Provided records —
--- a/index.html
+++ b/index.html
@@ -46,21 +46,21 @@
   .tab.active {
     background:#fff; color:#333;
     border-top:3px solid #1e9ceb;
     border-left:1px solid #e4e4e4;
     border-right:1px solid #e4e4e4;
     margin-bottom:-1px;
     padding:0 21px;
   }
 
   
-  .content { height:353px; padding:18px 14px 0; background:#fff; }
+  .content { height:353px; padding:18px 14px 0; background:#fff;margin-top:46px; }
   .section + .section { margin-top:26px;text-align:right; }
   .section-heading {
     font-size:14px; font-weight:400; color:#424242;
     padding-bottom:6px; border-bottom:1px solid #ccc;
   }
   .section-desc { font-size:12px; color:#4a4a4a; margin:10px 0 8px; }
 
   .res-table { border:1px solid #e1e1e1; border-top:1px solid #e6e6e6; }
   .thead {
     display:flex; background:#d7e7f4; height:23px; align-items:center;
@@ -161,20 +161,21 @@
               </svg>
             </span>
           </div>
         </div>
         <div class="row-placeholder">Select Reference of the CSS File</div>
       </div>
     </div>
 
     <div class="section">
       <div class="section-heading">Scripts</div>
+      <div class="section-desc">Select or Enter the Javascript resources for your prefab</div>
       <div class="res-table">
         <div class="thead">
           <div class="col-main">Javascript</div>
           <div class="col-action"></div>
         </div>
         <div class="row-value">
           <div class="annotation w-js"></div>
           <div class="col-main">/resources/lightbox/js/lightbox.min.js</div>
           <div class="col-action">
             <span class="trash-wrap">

* * *

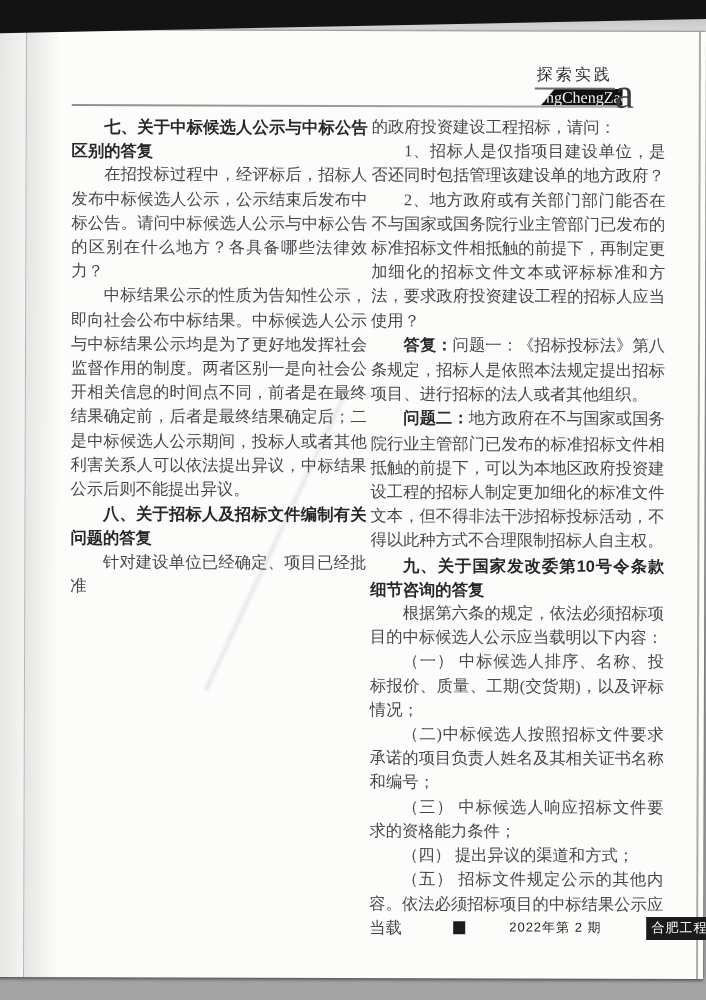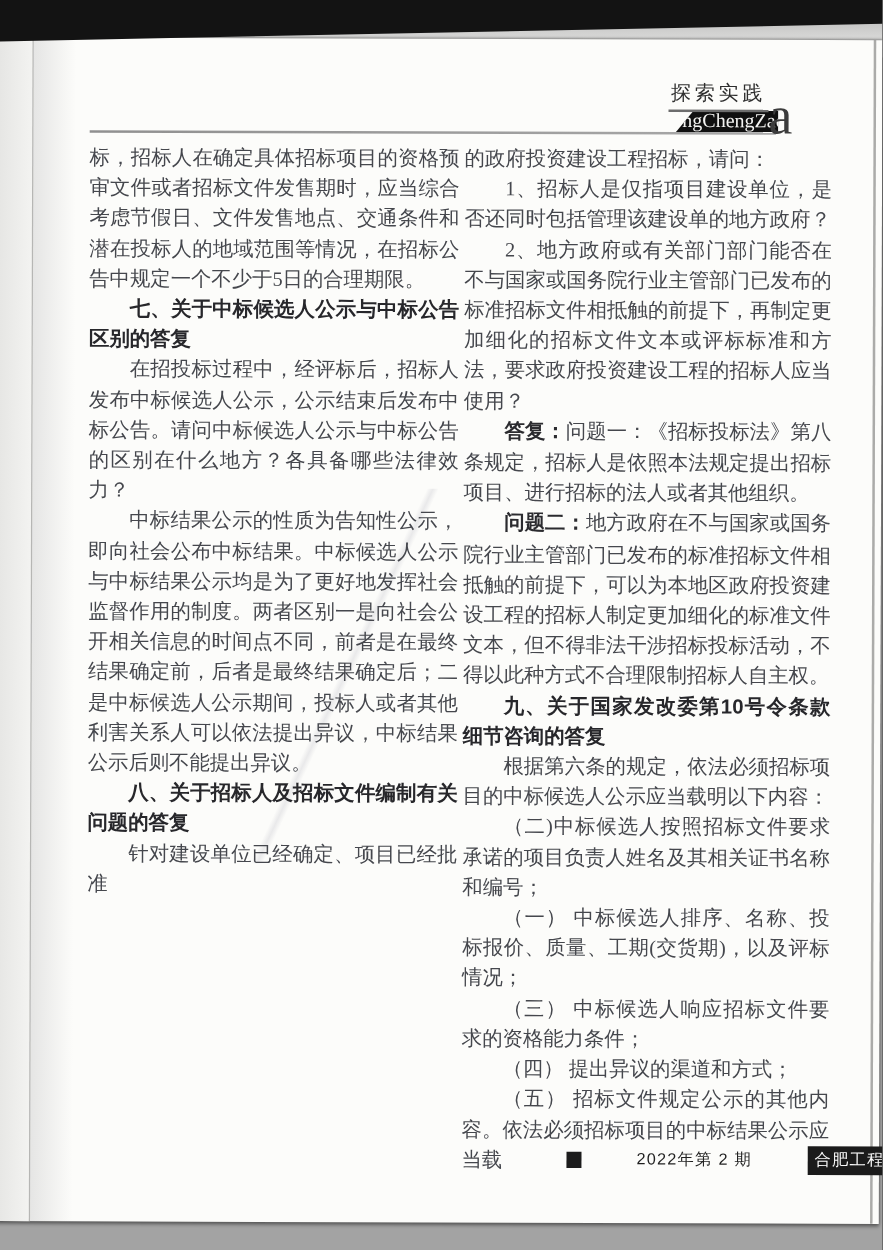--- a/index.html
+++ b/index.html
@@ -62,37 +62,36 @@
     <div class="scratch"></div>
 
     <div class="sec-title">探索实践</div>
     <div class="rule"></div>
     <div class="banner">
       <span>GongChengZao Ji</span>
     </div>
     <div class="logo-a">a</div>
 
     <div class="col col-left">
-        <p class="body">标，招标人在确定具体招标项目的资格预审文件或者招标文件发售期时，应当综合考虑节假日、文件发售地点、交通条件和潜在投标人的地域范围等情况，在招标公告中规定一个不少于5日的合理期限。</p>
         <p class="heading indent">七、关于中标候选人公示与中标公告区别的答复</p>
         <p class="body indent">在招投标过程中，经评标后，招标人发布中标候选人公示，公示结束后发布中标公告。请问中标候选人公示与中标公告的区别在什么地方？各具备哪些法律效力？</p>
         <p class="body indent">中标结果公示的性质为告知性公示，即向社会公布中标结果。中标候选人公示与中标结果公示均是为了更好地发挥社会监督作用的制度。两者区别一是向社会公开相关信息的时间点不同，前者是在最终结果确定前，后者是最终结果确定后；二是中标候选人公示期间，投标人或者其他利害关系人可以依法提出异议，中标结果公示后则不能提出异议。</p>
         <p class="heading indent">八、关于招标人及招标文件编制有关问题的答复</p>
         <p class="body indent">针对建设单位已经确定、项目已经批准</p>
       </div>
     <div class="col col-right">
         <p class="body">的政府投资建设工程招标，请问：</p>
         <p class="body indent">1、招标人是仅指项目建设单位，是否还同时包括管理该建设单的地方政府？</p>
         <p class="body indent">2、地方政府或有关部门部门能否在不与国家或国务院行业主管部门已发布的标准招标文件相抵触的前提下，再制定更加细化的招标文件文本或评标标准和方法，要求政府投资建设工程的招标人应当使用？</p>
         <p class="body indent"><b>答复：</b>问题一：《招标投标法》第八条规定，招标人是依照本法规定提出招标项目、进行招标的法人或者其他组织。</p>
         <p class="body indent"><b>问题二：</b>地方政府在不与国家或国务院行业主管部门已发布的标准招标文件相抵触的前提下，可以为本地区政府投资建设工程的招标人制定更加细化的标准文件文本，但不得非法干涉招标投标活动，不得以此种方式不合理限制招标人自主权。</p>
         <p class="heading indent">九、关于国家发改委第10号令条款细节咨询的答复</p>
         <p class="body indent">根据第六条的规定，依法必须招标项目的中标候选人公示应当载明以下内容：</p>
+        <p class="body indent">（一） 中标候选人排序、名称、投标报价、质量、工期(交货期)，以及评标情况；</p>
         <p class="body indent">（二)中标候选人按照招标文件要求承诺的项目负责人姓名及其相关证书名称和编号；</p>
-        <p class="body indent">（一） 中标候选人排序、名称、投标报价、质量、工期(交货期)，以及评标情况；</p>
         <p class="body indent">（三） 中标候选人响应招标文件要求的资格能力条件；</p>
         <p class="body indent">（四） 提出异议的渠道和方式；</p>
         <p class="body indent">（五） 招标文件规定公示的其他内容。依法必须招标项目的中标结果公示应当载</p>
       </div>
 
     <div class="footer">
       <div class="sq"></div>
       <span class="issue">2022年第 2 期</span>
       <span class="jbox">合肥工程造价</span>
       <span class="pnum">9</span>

What you have to do —
Across all lines above, count those with the string "中标候选人排序". Only the number is wanted.

Response box —
2